Tunisie : Les ministres de l’intérieur et des Affaires sociales limogés
Les ministres de l’Intérieur et des Affaires sociales ont été remplacés au pied levé samedi soir lors d’un remaniement ministériel surprise en Tunisie, après une vague d’arrestation dans la société civile faisant craindre un nouveau recul des libertés.
Le président Kaïs Saïed a décidé de nommer Khaled Nouri au ministère de l’Intérieur, selon un communiqué de la présidence tunisienne, diffusé sans aucune explication, en remplacement de Kamel Feki, considéré jusque là comme un proche du chef de l’État.
Kamel Madouri, un technocrate, sera le nouveau ministre des Affaires sociales à la place de Malek Zahi, qui avait aussi l’oreille du président. En outre, un poste de secrétaire d’État a été créé au ministère de l’Intérieur, chargé de la sécurité nationale et confié à Sofiene Ben Sadok, toujours selon le communiqué.
Ce remaniement a été décidé dans le sillage d’une vague d’arrestation qui a touché ces deux dernières semaines une dizaine de militants des droits humains, avocats et journalistes.
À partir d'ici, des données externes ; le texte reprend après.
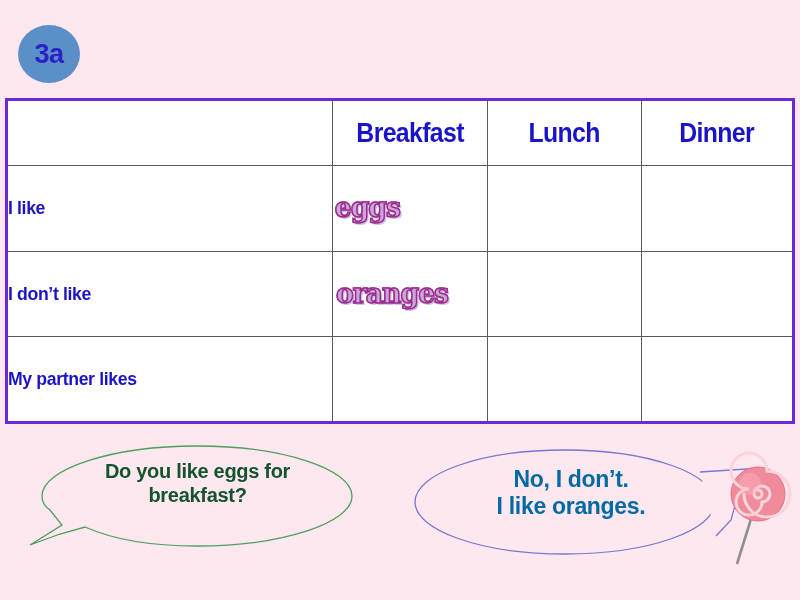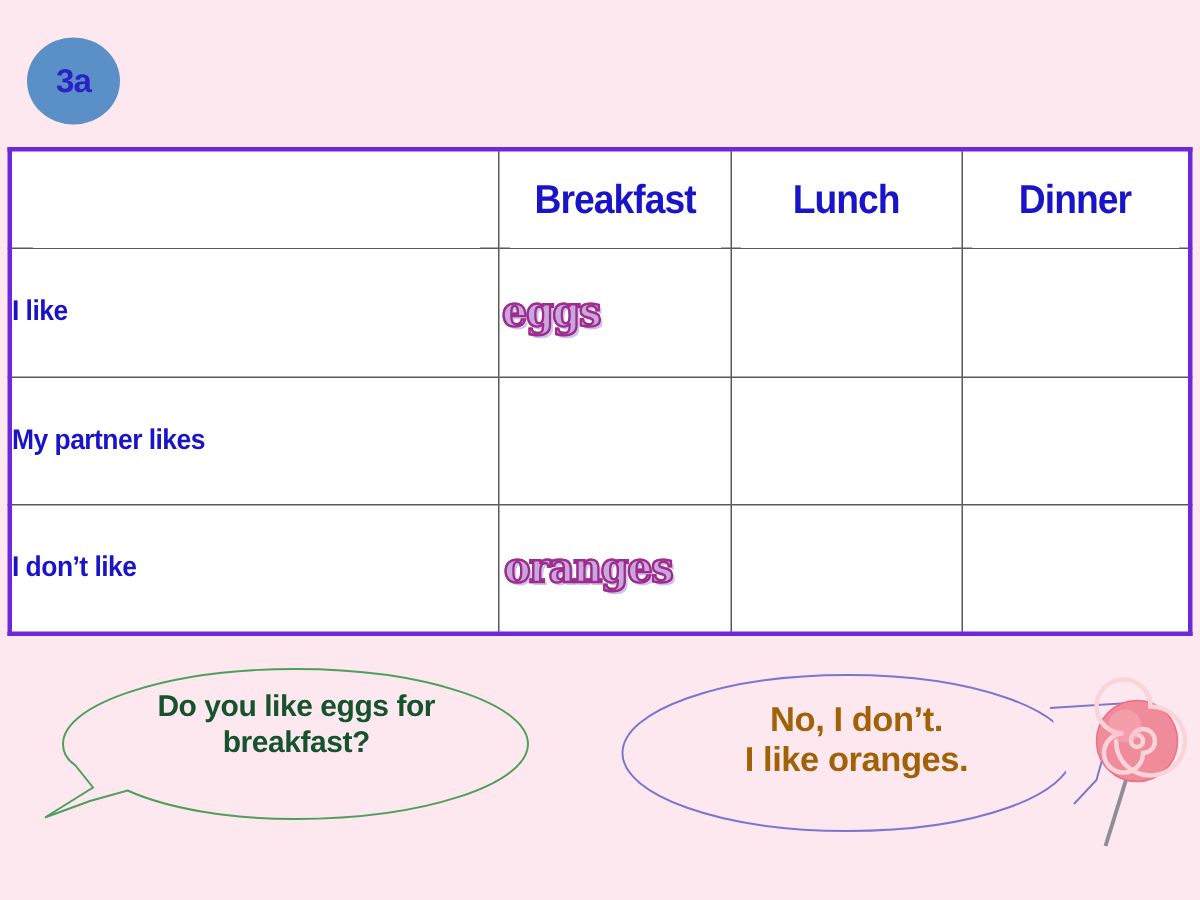"3a" #badge span { font-size: 22px -> 27px }
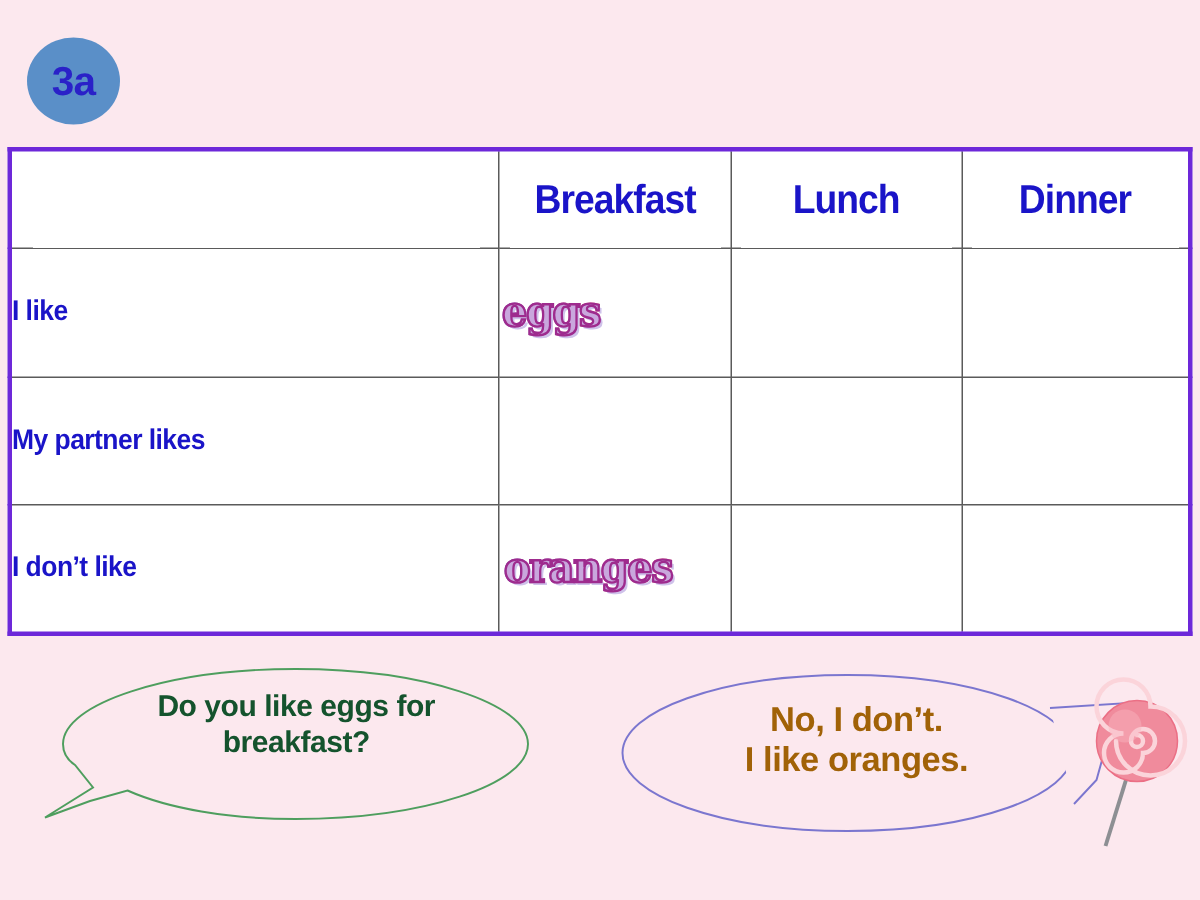"My partner likes" tr.row-body { order: before "I don’t like" -> after "I don’t like" }
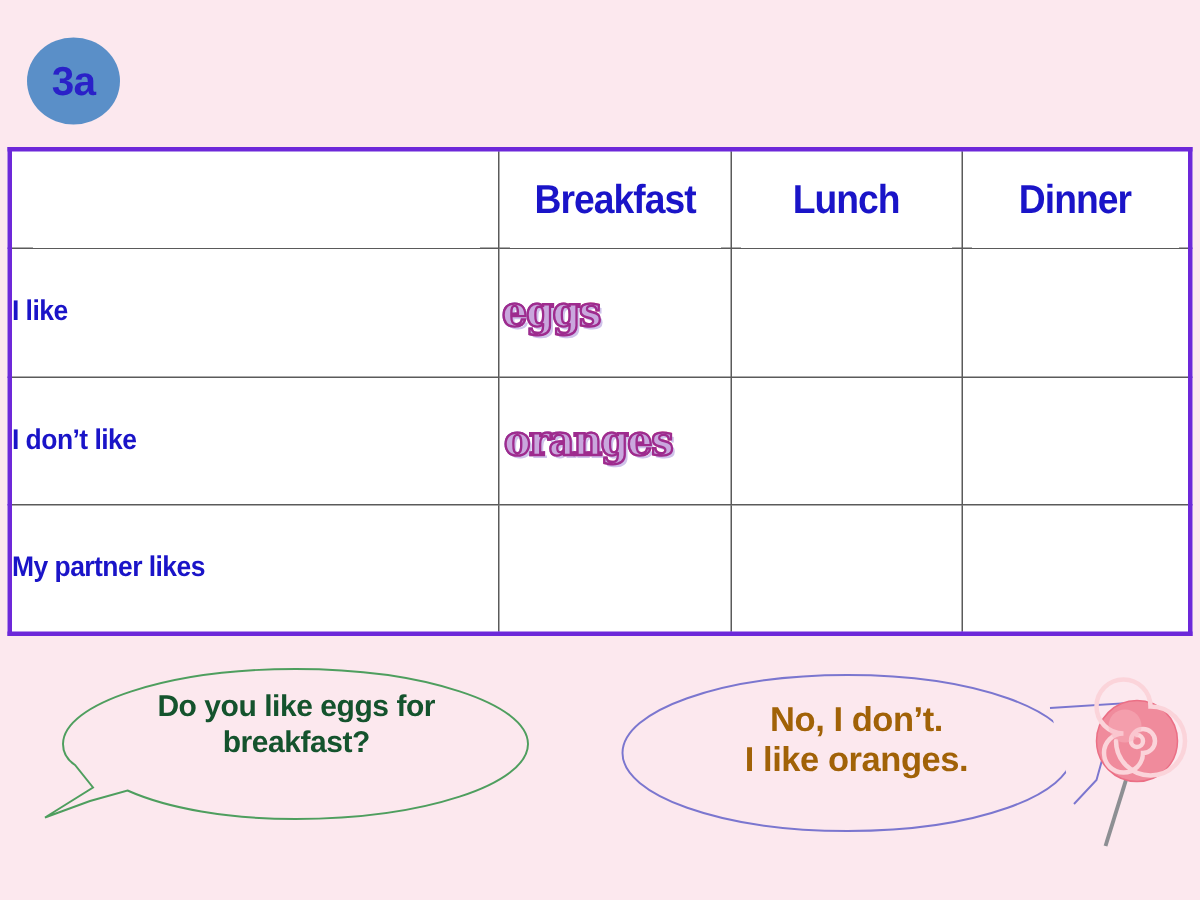"No, I don’t." #bubble-right-text { color: #a16207 -> #0369a1 }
L’Union européenne, les États-Unis et la France ont exprimé leurs « inquiétude » et « préoccupation », s’attirant les foudres du président Saied qui a dénoncé « une ingérence étrangère inacceptable ».
Vendredi, des centaines de manifestants en majorité des jeunes, ont scandé « à bas la dictature », dans les rues de Tunis, et dénoncé un retour à un « État policier », allusion aux vingt-trois ans de dictature de Zine El Abidine Ben Ali, renversé en 2011 par un mouvement populaire.
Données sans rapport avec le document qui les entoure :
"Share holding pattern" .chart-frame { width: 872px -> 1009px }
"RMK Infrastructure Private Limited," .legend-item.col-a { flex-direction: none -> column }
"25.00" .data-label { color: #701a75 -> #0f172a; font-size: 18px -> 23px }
« Kais, ô dictateur, ton tour est venu », ont crié les manifestants représentant diverses associations de la société civile, le moteur de la Révolution de 2011, qui a marqué le début du Printemps arabe dans la région.
Mercredi, deux chroniqueurs connus à la radio et à la télévision, Borhen Bassais et Mourad Zeghidi, ont été condamnés à une lourde peine d’un an de prison, en vertu d’un décret loi punissant les « fausses nouvelles », après avoir été accusés d’avoir critiqué la situation socio-économique du pays.
Leur interpellation le 11 mai a coïncidé avec l’arrestation musclée dans les locaux du barreau de Tunis de l’avocate Sonia Dahmani, qui s’est vu reprocher d’avoir ironisé dans une chronique à la télévision sur la possibilité que les migrants subsahariens aient envie de s’installer durablement en Tunisie, malgré la grave crise économique qui la frappe.
Deux jours plus tard, un autre avocat Mehdi Zagrouba a été emmené de force par la police et roué de coups, selon la Ligue tunisienne des droits de l’homme qui, avec l’Organisation mondiale de lutte contre la torture (OMCT), a demandé une expertise médico-légale sur « les sévices » que l’avocat dit avoir subis.